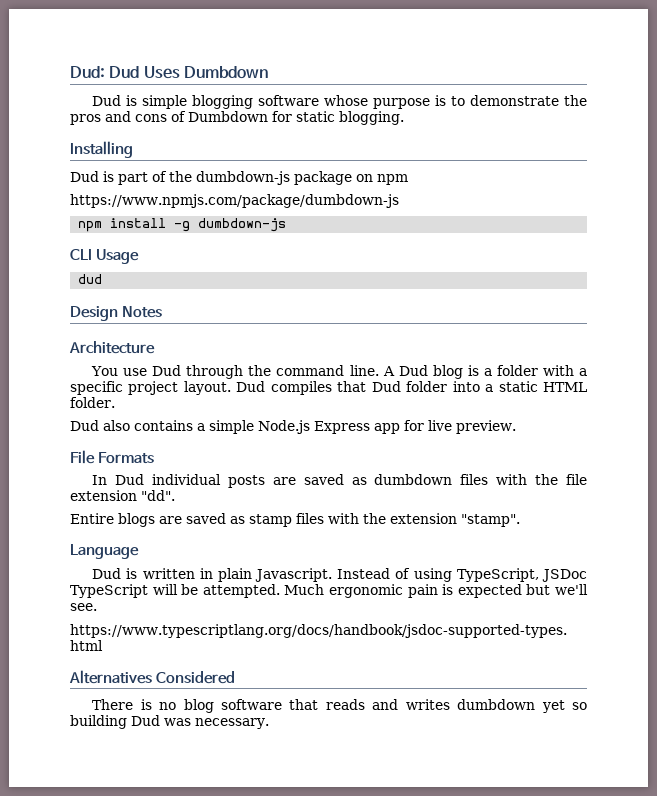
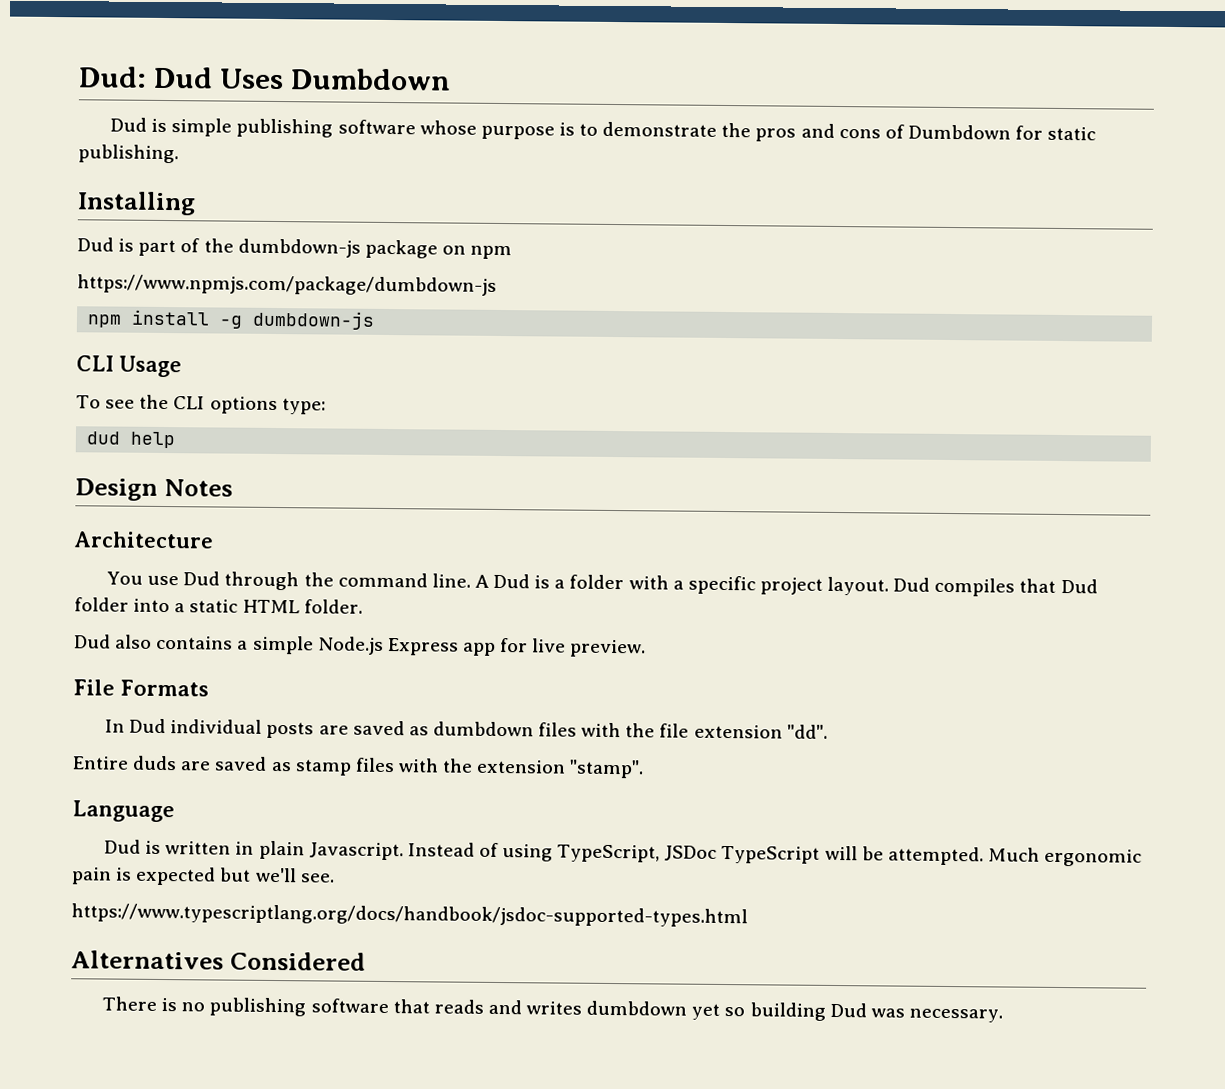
[192,95,254,109] blogging -> [236,118,334,138] publishing
[339,111,404,125] blogging. -> [78,144,179,164] publishing.
(139, 256) none -> [76,394,326,415] // To see the CLI options type:
(103, 279) none -> [130,431,176,449] help
[432,365,463,379] blog -> (531, 581) none
[118,513,155,527] blogs -> [132,755,178,771] duds
[183,699,214,713] blog -> [209,997,307,1017] publishing

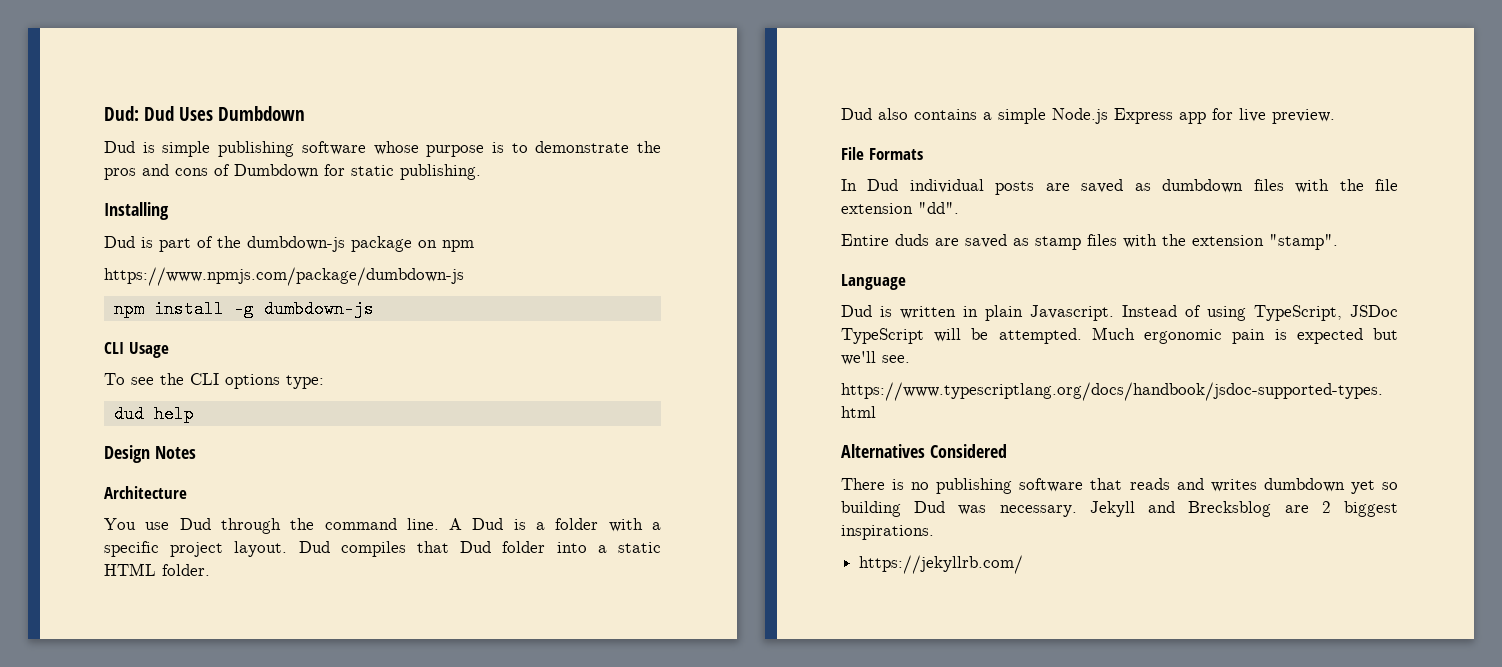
(1003, 1015) none -> [1089,501,1398,517] [841,525,934,540] [859,555,1024,574] Jekyll and Brecksblog are 2 biggest inspirations. // https://jekyllrb.com/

---+---

_Problem details_
If a line in the records has the word "publishing", copy that line.

_Solution to the problem_
[192,95,254,109] blogging -> [236,118,334,138] publishing
[339,111,404,125] blogging. -> [78,144,179,164] publishing.
[183,699,214,713] blog -> [209,997,307,1017] publishing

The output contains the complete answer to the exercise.